For reference I am using the following packages:

```

x11-drivers/ati-drivers-10.9-r1

x11-base/xorg-server-1.7.7-r1

media-libs/mesa-7.8.2

kde-4.5.2

```

Below is the pm-suspend log, which shows that the freeze comes before the execution of any hooks:

```

Initial commandline parameters: --quirk-dpms-suspend

--quirk-dpms-on

--quirk-vbestate-restore

--quirk-vbemode-restore

--quirk-vga-mode3

--quirk-vbe-post

Blacklisting 01grub.

Blacklisting 55NetworkManager.

Blacklisting 90clock.

Fri Oct 22 12:44:49 CEST 2010: Running hooks for suspend.

Running hook /usr/lib/pm-utils/sleep.d/00logging suspend suspend:

Linux AE14DCT 2.6.36-gentoo #1 SMP PREEMPT Thu Oct 21 13:49:29 CEST 2010 i686 Intel(R) Core(TM) i7 CPU Q 720 @ 1.60GHz GenuineIntel GNU/Linux

Module                  Size  Used by

bridge                 48107  0 

stp                      972  1 bridge

llc                     2395  2 bridge,stp

snd_seq_dummy            915  0 

snd_seq_oss            22078  0 

snd_seq_midi_event      3615  1 snd_seq_oss

snd_seq                35707  5 snd_seq_dummy,snd_seq_oss,snd_seq_midi_event

snd_seq_device          3847  3 snd_seq_dummy,snd_seq_oss,snd_seq

snd_pcm_oss            31636  0 

acpi_cpufreq            5398  0 

mperf                    803  1 acpi_cpufreq

snd_hda_codec_idt      37008  1 

snd_hda_intel          16934  4 

snd_hda_codec          44218  2 snd_hda_codec_idt,snd_hda_intel

fglrx                2168186  926 

snd_hwdep               3974  1 snd_hda_codec

snd_pcm                49075  4 snd_pcm_oss,snd_hda_intel,snd_hda_codec

wl                   1929280  0 

btusb                   7593  2 

snd_timer              12860  2 snd_seq,snd_pcm

snd_page_alloc          4787  2 snd_hda_intel,snd_pcm

hp_accel               12116  0 

iTCO_wdt                8031  0 

iTCO_vendor_support     1249  1 iTCO_wdt

lis3lv02d               5748  1 hp_accel

             total       used       free     shared    buffers     cached

Mem:       4072800    3627524     445276          0     207224    1880176

-/+ buffers/cache:    1540124    2532676

Swap:      2104476          0    2104476

/usr/lib/pm-utils/sleep.d/00logging suspend suspend: success.

Running hook /usr/lib/pm-utils/sleep.d/00powersave suspend suspend:

Blacklisting 01grub.

Blacklisting 55NetworkManager.

Blacklisting 90clock.

```

The point of the freeze is basically the reason why I can't pin-point what is wrong.
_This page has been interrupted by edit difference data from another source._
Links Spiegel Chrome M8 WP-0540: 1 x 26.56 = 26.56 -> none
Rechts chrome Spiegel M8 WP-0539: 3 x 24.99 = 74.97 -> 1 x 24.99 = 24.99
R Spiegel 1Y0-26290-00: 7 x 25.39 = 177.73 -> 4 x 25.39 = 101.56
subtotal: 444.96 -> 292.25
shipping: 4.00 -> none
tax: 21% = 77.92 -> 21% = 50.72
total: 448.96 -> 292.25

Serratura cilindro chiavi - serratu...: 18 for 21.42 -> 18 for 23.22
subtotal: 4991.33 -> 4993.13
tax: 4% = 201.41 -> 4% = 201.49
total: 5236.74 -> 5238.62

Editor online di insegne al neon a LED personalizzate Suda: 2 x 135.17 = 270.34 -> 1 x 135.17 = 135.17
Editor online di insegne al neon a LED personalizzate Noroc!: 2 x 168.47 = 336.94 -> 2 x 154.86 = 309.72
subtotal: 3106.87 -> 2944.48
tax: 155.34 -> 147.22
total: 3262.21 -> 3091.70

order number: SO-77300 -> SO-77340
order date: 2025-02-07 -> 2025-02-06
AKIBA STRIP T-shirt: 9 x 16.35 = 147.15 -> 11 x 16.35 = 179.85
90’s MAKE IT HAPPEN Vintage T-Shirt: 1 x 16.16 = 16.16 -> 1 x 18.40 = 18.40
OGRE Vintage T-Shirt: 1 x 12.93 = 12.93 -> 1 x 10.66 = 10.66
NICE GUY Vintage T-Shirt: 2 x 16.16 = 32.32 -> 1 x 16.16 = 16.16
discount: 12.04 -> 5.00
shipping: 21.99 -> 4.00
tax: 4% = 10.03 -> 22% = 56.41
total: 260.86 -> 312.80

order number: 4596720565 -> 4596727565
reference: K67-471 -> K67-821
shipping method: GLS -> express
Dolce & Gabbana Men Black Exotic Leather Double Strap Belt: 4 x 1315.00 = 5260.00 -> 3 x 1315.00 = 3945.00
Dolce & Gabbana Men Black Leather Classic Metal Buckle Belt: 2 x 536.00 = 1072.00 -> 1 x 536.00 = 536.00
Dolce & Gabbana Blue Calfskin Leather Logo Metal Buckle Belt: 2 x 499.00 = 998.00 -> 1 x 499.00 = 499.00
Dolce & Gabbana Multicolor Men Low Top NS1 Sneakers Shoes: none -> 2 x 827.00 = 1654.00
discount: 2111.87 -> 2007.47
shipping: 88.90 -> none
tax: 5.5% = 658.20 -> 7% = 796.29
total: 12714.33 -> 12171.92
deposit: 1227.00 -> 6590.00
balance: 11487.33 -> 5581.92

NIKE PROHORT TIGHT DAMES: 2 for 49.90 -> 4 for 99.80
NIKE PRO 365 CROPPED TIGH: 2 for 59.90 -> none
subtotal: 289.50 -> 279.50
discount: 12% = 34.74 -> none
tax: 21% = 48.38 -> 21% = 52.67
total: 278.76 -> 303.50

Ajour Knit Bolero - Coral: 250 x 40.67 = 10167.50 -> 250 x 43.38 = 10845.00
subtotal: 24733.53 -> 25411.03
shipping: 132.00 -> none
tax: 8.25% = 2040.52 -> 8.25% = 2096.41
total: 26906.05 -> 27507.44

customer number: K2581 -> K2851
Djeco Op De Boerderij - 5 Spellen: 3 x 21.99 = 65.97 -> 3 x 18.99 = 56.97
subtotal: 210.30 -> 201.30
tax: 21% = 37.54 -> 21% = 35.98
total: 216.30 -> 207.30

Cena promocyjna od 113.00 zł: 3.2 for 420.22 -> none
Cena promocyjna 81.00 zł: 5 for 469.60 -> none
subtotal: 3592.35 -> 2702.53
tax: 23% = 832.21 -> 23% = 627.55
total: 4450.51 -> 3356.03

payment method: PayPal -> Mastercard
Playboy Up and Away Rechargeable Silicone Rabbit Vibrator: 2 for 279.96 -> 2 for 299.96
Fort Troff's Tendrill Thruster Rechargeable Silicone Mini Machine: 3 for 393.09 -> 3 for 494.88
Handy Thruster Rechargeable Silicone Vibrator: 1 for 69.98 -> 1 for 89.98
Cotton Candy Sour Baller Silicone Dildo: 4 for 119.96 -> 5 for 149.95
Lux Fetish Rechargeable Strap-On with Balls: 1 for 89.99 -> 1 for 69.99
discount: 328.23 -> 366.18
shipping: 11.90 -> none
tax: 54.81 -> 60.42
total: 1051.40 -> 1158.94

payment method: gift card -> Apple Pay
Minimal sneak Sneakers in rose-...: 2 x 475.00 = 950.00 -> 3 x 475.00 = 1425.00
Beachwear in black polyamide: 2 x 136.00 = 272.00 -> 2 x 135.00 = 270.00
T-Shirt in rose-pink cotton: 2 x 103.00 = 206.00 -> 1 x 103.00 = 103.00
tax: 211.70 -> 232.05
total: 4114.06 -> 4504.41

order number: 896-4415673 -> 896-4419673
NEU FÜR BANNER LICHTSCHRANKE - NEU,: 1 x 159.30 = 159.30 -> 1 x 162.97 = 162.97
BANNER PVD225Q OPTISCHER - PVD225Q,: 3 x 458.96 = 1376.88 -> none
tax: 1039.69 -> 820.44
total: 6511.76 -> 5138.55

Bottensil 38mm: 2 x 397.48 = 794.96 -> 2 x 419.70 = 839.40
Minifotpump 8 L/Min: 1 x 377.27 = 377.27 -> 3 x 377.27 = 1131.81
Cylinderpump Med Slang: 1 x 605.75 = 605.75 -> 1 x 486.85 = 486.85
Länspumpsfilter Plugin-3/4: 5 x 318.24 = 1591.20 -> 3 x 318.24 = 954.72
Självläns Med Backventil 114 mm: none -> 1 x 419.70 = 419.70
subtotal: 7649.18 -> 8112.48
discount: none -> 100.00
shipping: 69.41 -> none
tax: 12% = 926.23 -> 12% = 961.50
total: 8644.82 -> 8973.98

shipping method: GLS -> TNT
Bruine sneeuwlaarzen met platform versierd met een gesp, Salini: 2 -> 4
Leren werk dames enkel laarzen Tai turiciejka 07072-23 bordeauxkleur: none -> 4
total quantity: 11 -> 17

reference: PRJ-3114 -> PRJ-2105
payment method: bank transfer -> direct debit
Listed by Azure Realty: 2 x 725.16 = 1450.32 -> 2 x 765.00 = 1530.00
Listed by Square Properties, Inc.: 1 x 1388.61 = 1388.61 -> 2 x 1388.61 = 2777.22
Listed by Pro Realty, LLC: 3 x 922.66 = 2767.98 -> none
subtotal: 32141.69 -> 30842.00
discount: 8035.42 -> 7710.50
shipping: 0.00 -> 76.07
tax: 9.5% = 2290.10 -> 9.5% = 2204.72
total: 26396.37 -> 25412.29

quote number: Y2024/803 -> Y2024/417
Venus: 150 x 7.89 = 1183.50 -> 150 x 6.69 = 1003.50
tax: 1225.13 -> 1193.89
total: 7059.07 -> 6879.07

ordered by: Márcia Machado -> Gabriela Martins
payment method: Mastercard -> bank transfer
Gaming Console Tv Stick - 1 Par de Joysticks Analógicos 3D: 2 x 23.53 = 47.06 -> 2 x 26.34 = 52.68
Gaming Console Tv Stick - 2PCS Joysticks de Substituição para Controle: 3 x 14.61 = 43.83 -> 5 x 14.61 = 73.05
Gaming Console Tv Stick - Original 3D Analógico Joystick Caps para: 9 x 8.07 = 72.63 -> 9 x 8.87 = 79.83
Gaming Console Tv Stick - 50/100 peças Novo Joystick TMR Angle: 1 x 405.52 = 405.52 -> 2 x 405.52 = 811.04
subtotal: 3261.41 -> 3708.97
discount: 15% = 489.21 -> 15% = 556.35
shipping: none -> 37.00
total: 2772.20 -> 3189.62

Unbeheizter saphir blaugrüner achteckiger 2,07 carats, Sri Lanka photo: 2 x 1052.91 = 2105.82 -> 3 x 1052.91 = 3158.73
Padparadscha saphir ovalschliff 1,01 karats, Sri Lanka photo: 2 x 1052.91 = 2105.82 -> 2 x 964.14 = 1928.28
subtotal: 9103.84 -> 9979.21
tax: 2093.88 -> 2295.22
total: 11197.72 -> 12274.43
I have read that previous versions of the driver (8.xx) had trouble suspending when SLUB was used. This is not true anymore as I have tried the only alternative. The same applies to all similar workarounds for the same problem with other versions of the driver that I found.

I have searched extensively but haven't been able to find a recent post matching my system. I really hope that support for evergreen cards will come quickly to the open-source driver...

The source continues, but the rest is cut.